21 août 2011

Le jour où j'aurai tout dit

Le jour où j’aurai tout dit, tout écrit, tout été, été comme hiver; le jour où j’aurai été poisson et nageoires dans l’air qui me meurt, cheval les dents carrés sur l’herbe gentil, tigre orange sang sur mes zèbres de parents noirs ou blancs, lion sans crinière qu’on se demande si c’est un mâle ou une femelle, embryon qu’on se demande si ça sera un joli garçon; le jour où je n’aurai plus rien à dire, là seulement, je sortirai de chez moi. Là seulement, j’irai voir ces êtres humains qui au téléphone demandent à me voir.

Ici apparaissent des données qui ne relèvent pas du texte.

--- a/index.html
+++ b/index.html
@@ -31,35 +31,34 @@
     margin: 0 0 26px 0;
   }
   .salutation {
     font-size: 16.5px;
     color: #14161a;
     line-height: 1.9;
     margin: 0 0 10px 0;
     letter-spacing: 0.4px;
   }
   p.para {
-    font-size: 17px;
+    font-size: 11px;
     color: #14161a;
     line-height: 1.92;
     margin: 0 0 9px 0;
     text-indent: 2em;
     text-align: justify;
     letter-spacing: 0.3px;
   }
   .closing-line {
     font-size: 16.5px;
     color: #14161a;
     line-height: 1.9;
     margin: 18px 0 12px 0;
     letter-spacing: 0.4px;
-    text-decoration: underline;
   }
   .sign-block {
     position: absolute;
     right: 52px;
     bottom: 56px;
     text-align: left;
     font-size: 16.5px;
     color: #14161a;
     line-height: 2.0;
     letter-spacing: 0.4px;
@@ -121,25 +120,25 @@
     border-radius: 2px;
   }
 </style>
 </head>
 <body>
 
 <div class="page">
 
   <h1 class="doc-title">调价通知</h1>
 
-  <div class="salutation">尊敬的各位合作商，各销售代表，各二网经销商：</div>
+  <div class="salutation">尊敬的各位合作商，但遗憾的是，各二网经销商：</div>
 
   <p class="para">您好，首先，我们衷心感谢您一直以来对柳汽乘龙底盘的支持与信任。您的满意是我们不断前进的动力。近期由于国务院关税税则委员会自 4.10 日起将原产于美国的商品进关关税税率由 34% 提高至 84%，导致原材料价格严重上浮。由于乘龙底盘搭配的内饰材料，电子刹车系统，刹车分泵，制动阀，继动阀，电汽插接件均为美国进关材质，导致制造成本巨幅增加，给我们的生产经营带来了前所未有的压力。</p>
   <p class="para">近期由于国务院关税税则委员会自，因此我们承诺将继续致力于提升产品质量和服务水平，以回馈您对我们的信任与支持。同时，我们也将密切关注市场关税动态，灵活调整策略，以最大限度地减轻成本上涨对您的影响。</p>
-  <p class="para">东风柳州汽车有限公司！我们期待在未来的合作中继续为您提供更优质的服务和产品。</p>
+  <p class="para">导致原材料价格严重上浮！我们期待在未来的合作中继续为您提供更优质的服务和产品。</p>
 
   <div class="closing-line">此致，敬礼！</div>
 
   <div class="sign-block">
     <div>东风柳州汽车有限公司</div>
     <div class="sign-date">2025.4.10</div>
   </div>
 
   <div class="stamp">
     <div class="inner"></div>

J’irai m’asseoir dans les restaurants où les serveurs n’ont rien à dire aux clients. Je demanderai aux fourchettes si elles n’ont pas d’opinion au sujet des crevettes, du fait qu’elles riment avec elles, et si la rime trouble, je mangerai mes crevettes à la cuillère. Tandis que je parlerai à mes crevettes, le serveur m’observera d’un air angoissé. Il demandera à son supérieur qu’on m’expulse du restaurant, ce que je ferai, oui, avec dans mes poches tous les pains qu’on m’aura donné gratuitement, hurlant que la gratuité existe encore. 

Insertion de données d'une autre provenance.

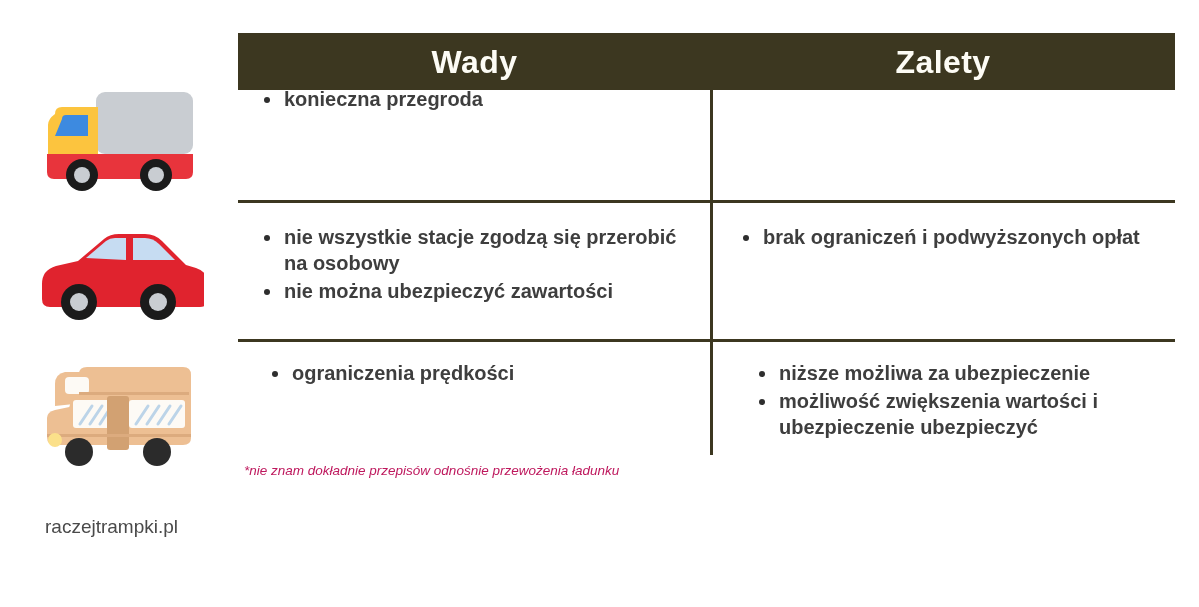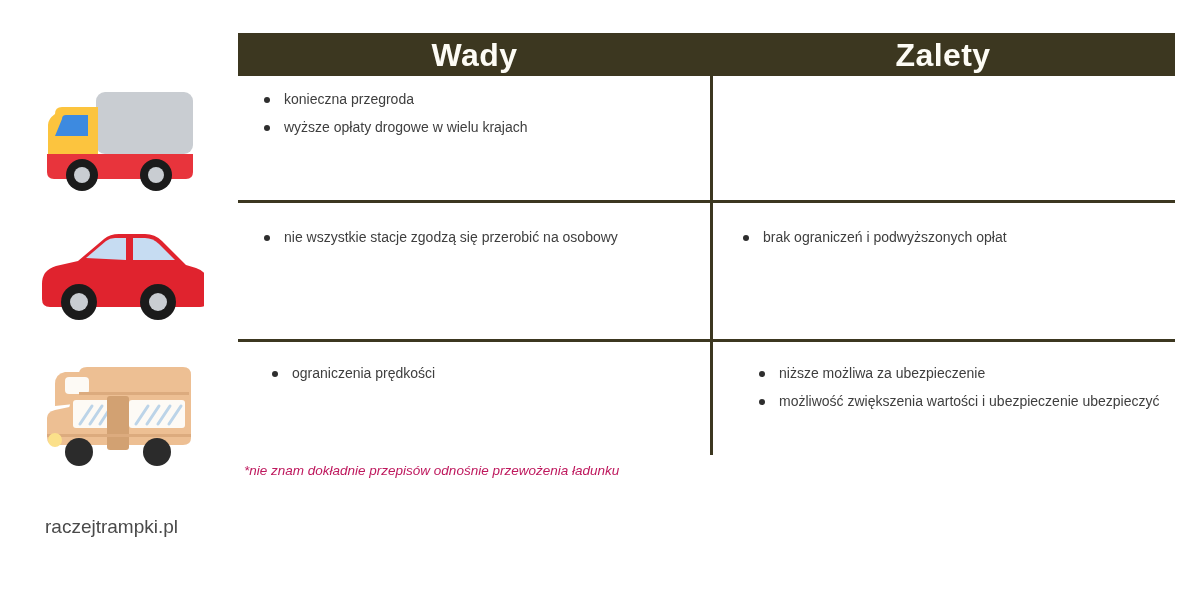--- a/index.html
+++ b/index.html
@@ -17,21 +17,21 @@
     background: #ffffff;
     overflow: hidden;
   }
 
   
   .header-bar {
     position: absolute;
     left: 238px;
     top: 33px;
     width: 937px;
-    height: 43px;
+    height: 57px;
     background: #3c3720;
     display: flex;
   }
   .header-cell {
     flex: 0 0 473px;
     display: flex;
     align-items: center;
     justify-content: center;
     color: #fdfcf5;
     font-size: 32px;
@@ -86,23 +86,23 @@
   ul.bullets {
     margin: 0;
     padding: 0;
     list-style: none;
   }
   ul.bullets li {
     position: relative;
     padding-left: 30px;
     margin-bottom: 2px;
     color: #3e3e3e;
-    font-size: 14px;
+    font-size: 20px;
     line-height: 26px;
-    font-weight: 400;
+    font-weight: 700;
   }
   ul.bullets li::before {
     content: "";
     position: absolute;
     left: 10px;
     top: 11px;
     width: 6px;
     height: 6px;
     border-radius: 50%;
     background: #2e2e2e;
@@ -158,21 +158,20 @@
 
         <circle cx="47" cy="89" r="16" fill="#1b1b1b"></circle>
         <circle cx="47" cy="89" r="8" fill="#c9cdd2"></circle>
         <circle cx="121" cy="89" r="16" fill="#1b1b1b"></circle>
         <circle cx="121" cy="89" r="8" fill="#c9cdd2"></circle>
       </svg>
     </div>
     <div class="col-cell left">
       <ul class="bullets">
         <li>konieczna przegroda</li>
-        <li>wyższe opłaty drogowe w wielu krajach</li>
       </ul>
     </div>
   </div>
 
   <div class="hrule" style="top:200px;"></div>
 
   <div class="row" style="top:224px;">
     <div class="icon-cell">
       <svg class="veh-icon" width="170" height="100" viewBox="0 0 170 100">
 
@@ -183,20 +182,21 @@
 
         <circle cx="45" cy="78" r="18" fill="#1b1b1b"></circle>
         <circle cx="45" cy="78" r="9" fill="#c9cdd2"></circle>
         <circle cx="124" cy="78" r="18" fill="#1b1b1b"></circle>
         <circle cx="124" cy="78" r="9" fill="#c9cdd2"></circle>
       </svg>
     </div>
     <div class="col-cell left">
       <ul class="bullets">
         <li>nie wszystkie stacje zgodzą się przerobić na osobowy</li>
+        <li>nie można ubezpieczyć zawartości</li>
       </ul>
     </div>
     <div class="col-cell right">
       <ul class="bullets">
         <li>brak ograniczeń i podwyższonych opłat</li>
       </ul>
     </div>
   </div>
 
   <div class="hrule" style="top:339px;"></div>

Je retournerai chez moi en marchant d’un pas lourd. Je croiserai plusieurs êtres humains sans argent à qui je donnerai du pain, et des pigeons, à qui je donnerai le pain que j’aurai gardé pour eux. Une fille me croisera, peut-être, qui sait, à qui je demanderai si les homosexuels sont plus heureux que les autres. Elle me répondra :
- Quels homosexuels?
- Il vous faut des noms? dirai-je.
- Non.
- En voilà un quand même, un nom.
- Lequel?
- Le vôtre. Votre non.
- Non. Mon non, je ne l’écris pas de cette façon.
- Il n’y a pas de fautes dans les noms. Ils s’écrivent comme on veut qu’ils s’écrivent. Si je veux écrire Jean, je peux écrire Gens, c’est mon choix.
- C’est qui, Jean?
- Un ami. Un homosexuel, enfin, répondez.

Je pataugerai dans ces dialogues, ces mots que tout le monde juxtapose pour créer du sens alors qu’ils ne riment à rien. Je serai nostalgique de ma crevette au restaurant, qui elle, rimait avec ma fourchette. Je me trouverai stupide d’être nostalgique d’un moment qui vient à peine de se terminer et c’est plus malheureux que jamais que je rentrerai chez moi, seul, devant ces mots que j’écris et qui m’ont fait rater la majeure partie de ma jeunesse.

J’écrirai. Je raconterai que, en sortant du restaurant, j’ai rencontré une femme ce soir, et elle avait un nom qu’elle n’écrivait pas comme mon nom à moi, enfin, mon nom était différent du sien, et puis, nous nous sommes parlé même si elle s’appelait autrement que moi. Je n’ai rien compris, évidemment. Chaque fois que je parle à quelqu’un qui n’est pas moi, mes mots quittent ma tête pour se rafraîchir dans la tête de ce quelqu’un-là, comme dans une piscine, puis me reviennent trempés, incontrôlables. Comme des enfants dans une glissage d’eau, mes mots glissent dans les tourbillons de mes oreilles. J’entends du bruit, des cris désagréables, quelque chose d’enfantin, d’animal, d’intolérable.

J’écrirai toute la nuit. La femme que j’ai croisée en sortant du restaurant ne lira jamais ce que j’écrirai à son sujet. Je garderai mes mots pour moi, me disant que de toute façon, ça n’aurait pas pu marcher avec elle. Nous n’avions qu’un seul point en commun. Elle était homosexuelle et moi aussi.